After the hearing my attorney told me that he, the judge and the vocational expert could see that I was becoming more and more exhausted. My attorney said that helped my case and that it verified claims that I made that day and throughout the 2 years of statements to the Disability Office. He said that was good. But again he could not get a read on the judge either. I feel that I got a little bit from the judge that seemed to lean my way but who knows? I think the attorney doesn't really want to build up my hopes then have them deny me. He's a good attorney and I liked him a lot. I was so glad that I had retained his services.

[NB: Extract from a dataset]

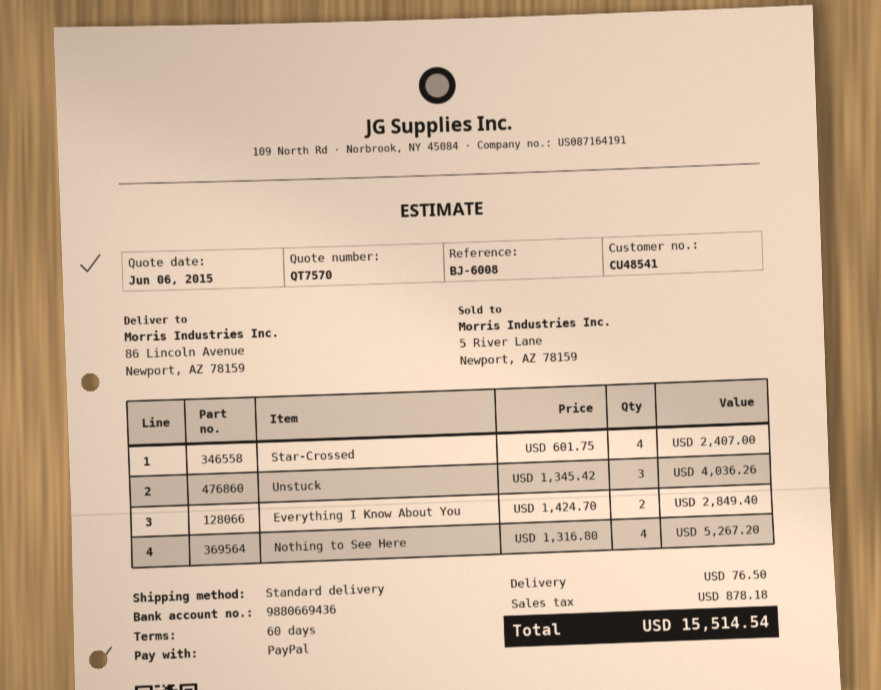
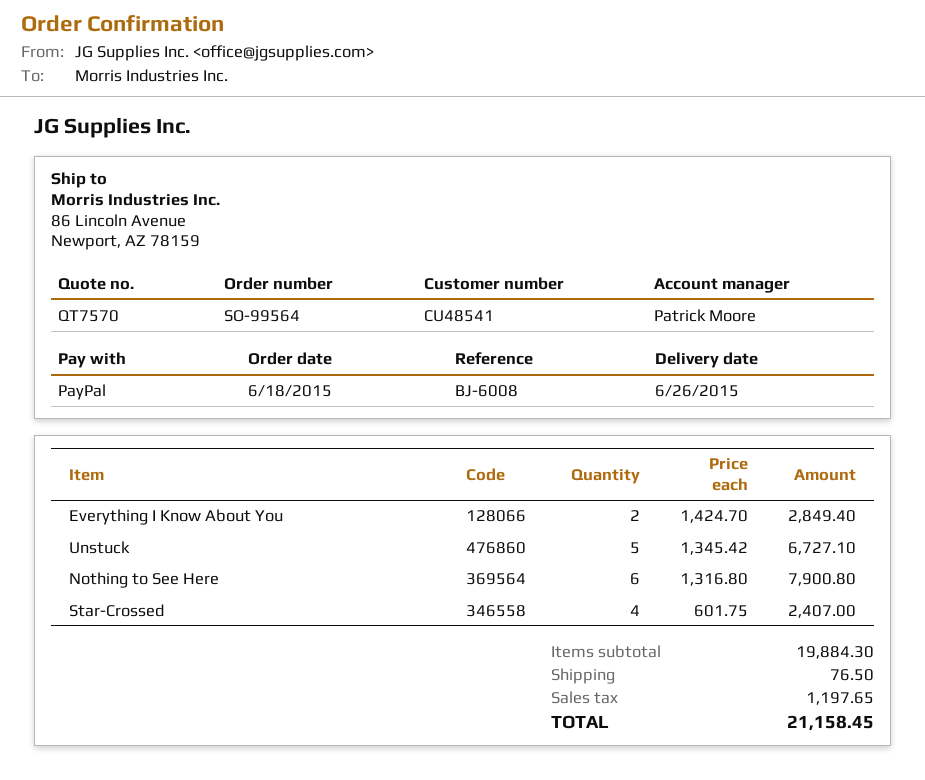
Unstuck: 3 x 1345.42 = 4036.26 -> 5 x 1345.42 = 6727.10
Nothing to See Here: 4 x 1316.80 = 5267.20 -> 6 x 1316.80 = 7900.80
tax: 878.18 -> 1197.65
total: 15514.54 -> 21158.45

So, between 2 and 3 months, I will get my answer. If it's a yes then it takes about 4 to 6 weeks to cut a check. (Even with my fatigue I think I could cut a check a lot faster than that. LOL)
So that's where it stands today. I'm sorry if I over-explained, I know it's a boring story - but I know that before my hearing I wished I knew someone else's experience in a hearing. If this is you, my advice is to try to relax and be as honest as you can. Honesty shines through and (in my opinion) the judge will know if you are B.S.'ing him or not. He's been down this road maybe 3 to 5 times a day for many years so he's probably heard it all before. So, if the fact is that you can not work, don't worry about it, life is a roll of the dice. But if you can't work that's what disability is really for so I am hopeful.
So, good luck to all who waiting for a hearing, and everyone else; 'take a nap.' Seriously though, I hope that for all of us we find the ability to cope with this situation and that we have more (so called) good days than bad.
The following user gives a hug of support to zimzampow: akasweet (04-25-2013)
I am sooo sorry things are not going well for you....The reason way I say 'u don't need an attorney" is because all they are doing is getting you to fill out the paperwork that social security sends to you. This is what CAN BE DONE 1) GET ALL OF YOUR MEDICAL RECORDS...RELATING TO YOUR DISABILITY-Examples: Depression, Cannot think straight.) Once you have your records you will know what the Dr(s) are saying. 2) Fill out the paperwork with honest answers. don't try to sugar coat it. 3) Send paperwork back ASAP AND ALWAYS KEEP A COPY. I know this is very trying; but, hang in there. DON'T GIVE UP OR GIVE IN....JUST STAY THE COURSE. IT WILL GET BETTER!!!
Thanks for your comments, sweet is a good aka for you.
I think you may have misunderstood me. I didn't say that I lost at the hearing with the judge. I said if anything that I felt the judge was leaning my way and the fact that I became so visually fatigued during the hearing my attorney said that was good and supports my case. Actually, I think I probably won. It's just that most of these disability judges do not give an immediate decision. That's what comes in 2 - 3 months.
Anyways, as I said, I feel positive and I know that the sweet Lord will always provide for me.
God Bless you and everyone here searching for answers.